1. FREEDOM AND RESPONSIBILITY

The Libertarian Party of Georgia does not necessarily advocate or condone any of the behavior our policies would make legal. We refrain from moral judgment because we believe people's rights must be recognized; the wisdom of any course of peaceful action is a matter for the acting individual(s) to decide. Personal responsibility is discouraged when government either denies individuals the opportunity to exercise it, or insulates individuals from the consequences of their choices.
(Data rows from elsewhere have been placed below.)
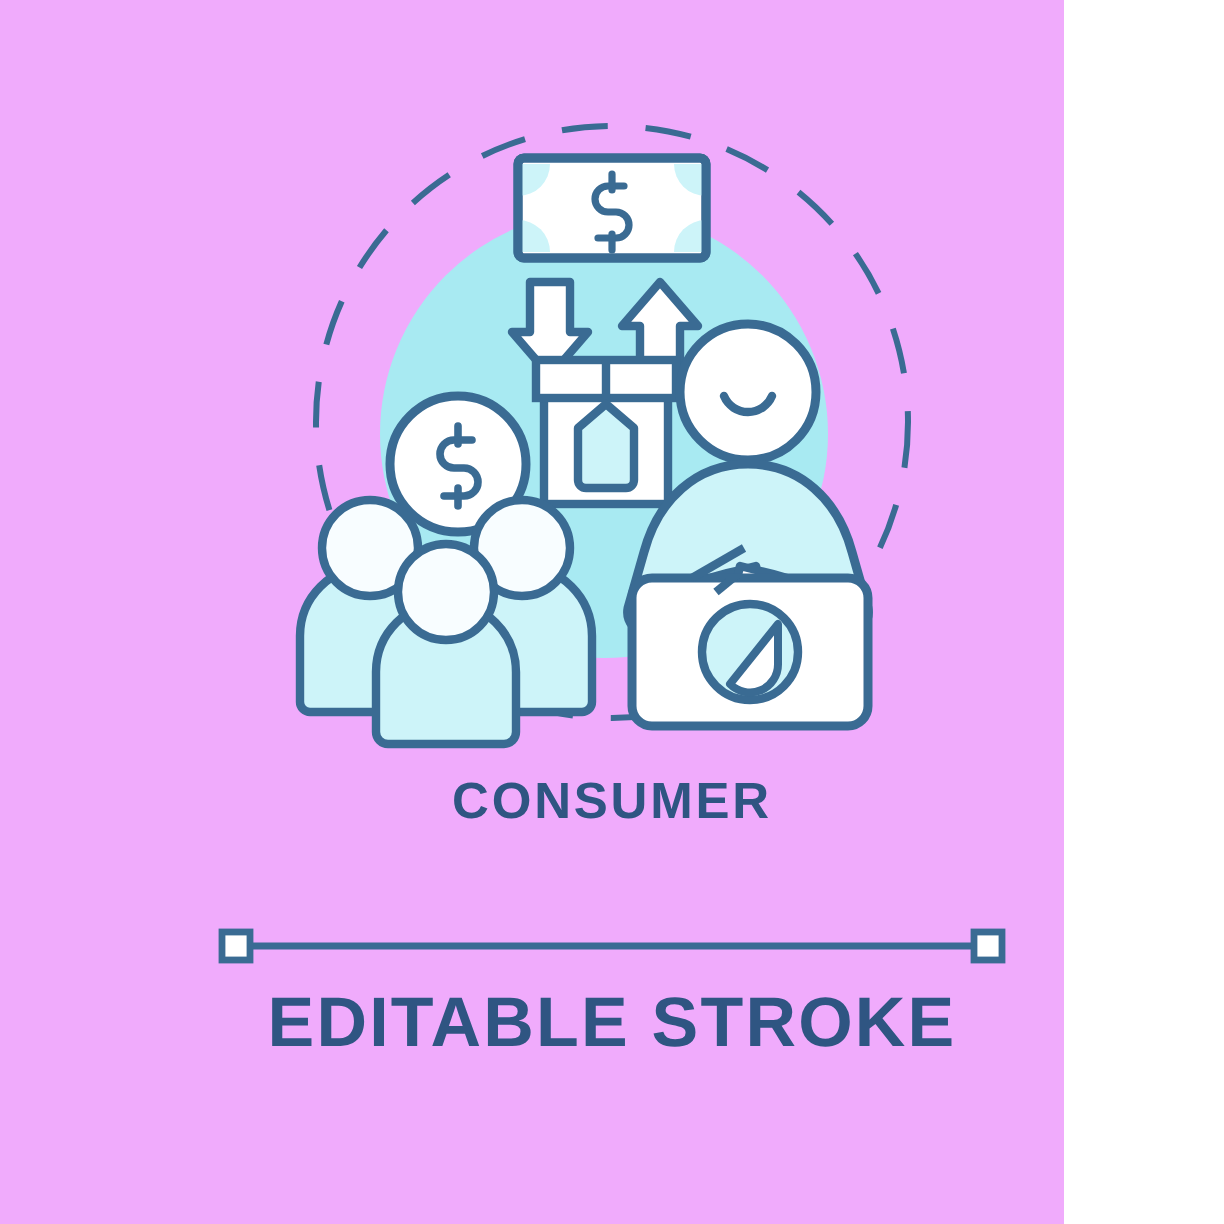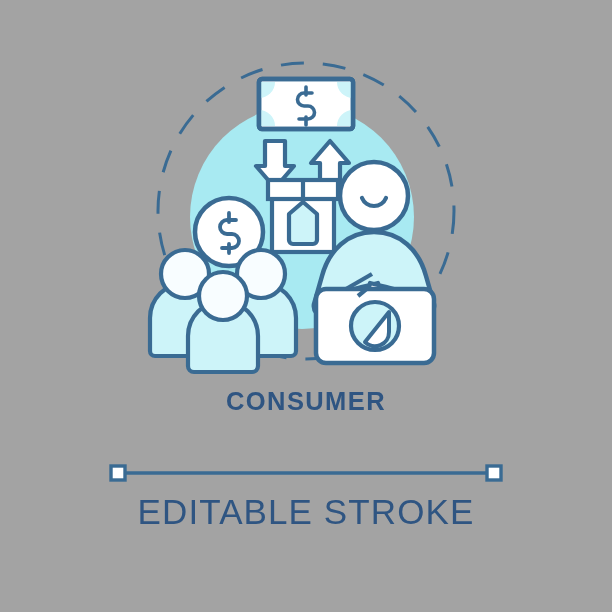--- a/index.html
+++ b/index.html
@@ -15,9 +15,9 @@
   }
   .page {
     position: relative;
-    width: 612px;
+    width: 532px;
     height: 612px;
-    background: #a3a3a3;
+    background: #f0abfc;
   }
   .icon-stage {
     position: absolute;

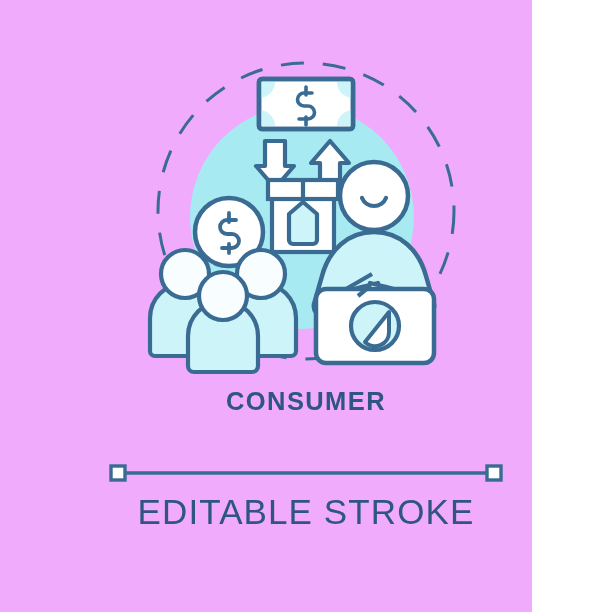--- a/index.html
+++ b/index.html
@@ -58,7 +58,7 @@
   }
   .footer-text {
     font-family: "Liberation Sans", sans-serif;
-    font-weight: normal;
+    font-weight: bold;
     font-size: 35px;
     letter-spacing: 1.1px;
     color: #2f5582;

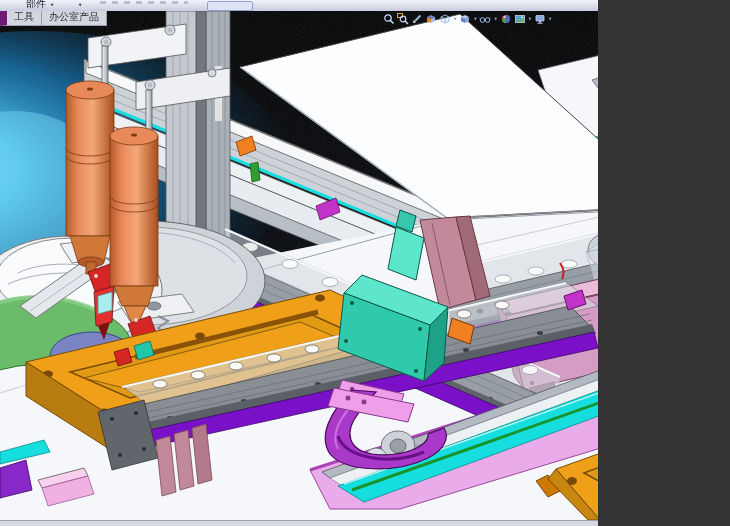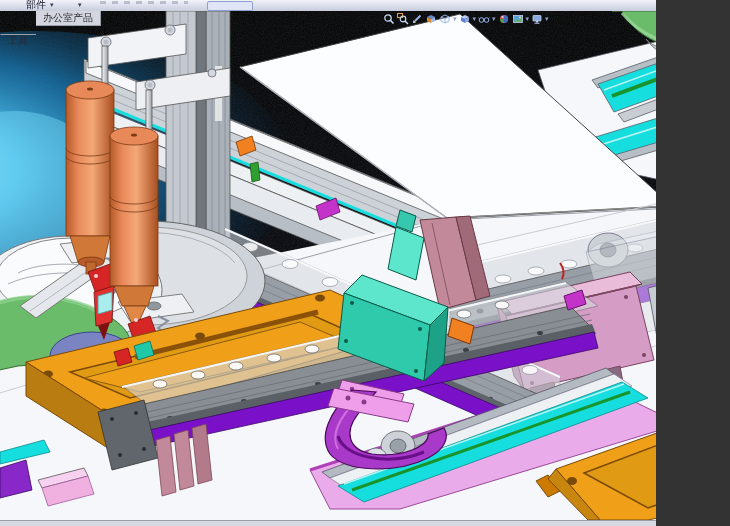--- a/index.html
+++ b/index.html
@@ -3,8 +3,8 @@
 <meta charset="utf-8">
 <style>
   html,body{margin:0;padding:0;background:#333;}
-  .window{position:relative;width:656px;height:526px;overflow:hidden;
-    font-family:Liberation Serif, serif;background:#1d4ed8;}
+  .window{position:relative;width:598px;height:526px;overflow:hidden;
+    font-family:Liberation Mono, monospace;background:#1d4ed8;}
   
   .toolbar{position:absolute;left:0;top:0;width:730px;height:11px;
     background:linear-gradient(#f2f4fa,#c7ccdd);border-bottom:1px solid #8b90a4;}

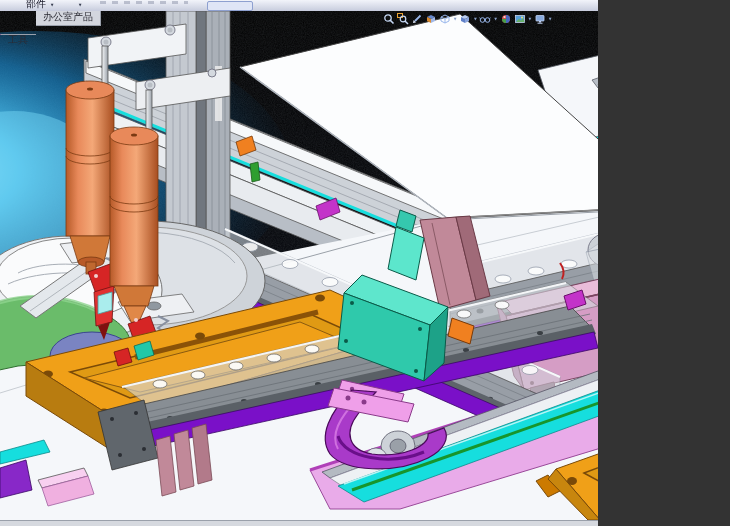--- a/index.html
+++ b/index.html
@@ -21,7 +21,7 @@
   .tabs{position:absolute;left:0;top:0;height:15px;display:flex;z-index:6;}
   .tab{background:#d3d6de;border-right:1px solid #9aa0ac;border-bottom:1px solid #9aa0ac;
     padding:0 7px;font-size:10px;line-height:14px;color:#2a2a33;cursor:pointer;white-space:nowrap;}
-  .tab.first{border-left:1px solid #701a75;margin-top:23px;}
+  .tab.first{border-left:7px solid #701a75;}
   
   .headsup{position:absolute;left:382px;top:0;height:16px;display:flex;align-items:center;z-index:5;}
   .hu-icon{width:14px;height:15px;display:flex;align-items:center;justify-content:center;cursor:pointer;}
Libertarian policies will create a society where people are free to make and learn from their own decisions.

At the same time, we recognize that only adults have the full range of rights and responsibilities. Minor children -- generally accepted to be under the age of 18 -- benefit from legal protections and restrictions that we would never countenance for adults.

2. CRIME

We welcome recent declines in violent crime rates in Georgia. But even so, violent crime remains at historically high levels, and the government's demonstrated inability to deal with it threatens the lives, happiness, and property of Georgians. At the same time, governmental violations of rights by asset forfeiture, the criminalization of consensual behavior, no-knock warrants, and roving wiretaps undermine the people's undermine confidence in law enforcement and the judiciary. The appropriate way to reduce crime is through renewed commitment to the rule of law: enactment of legislation that is easily understood; that makes citizens aware what behavior is not permitted and what punishment would result if violated; that is enforced consistently and impartially to protect individual rights; and that is subject to judicial review.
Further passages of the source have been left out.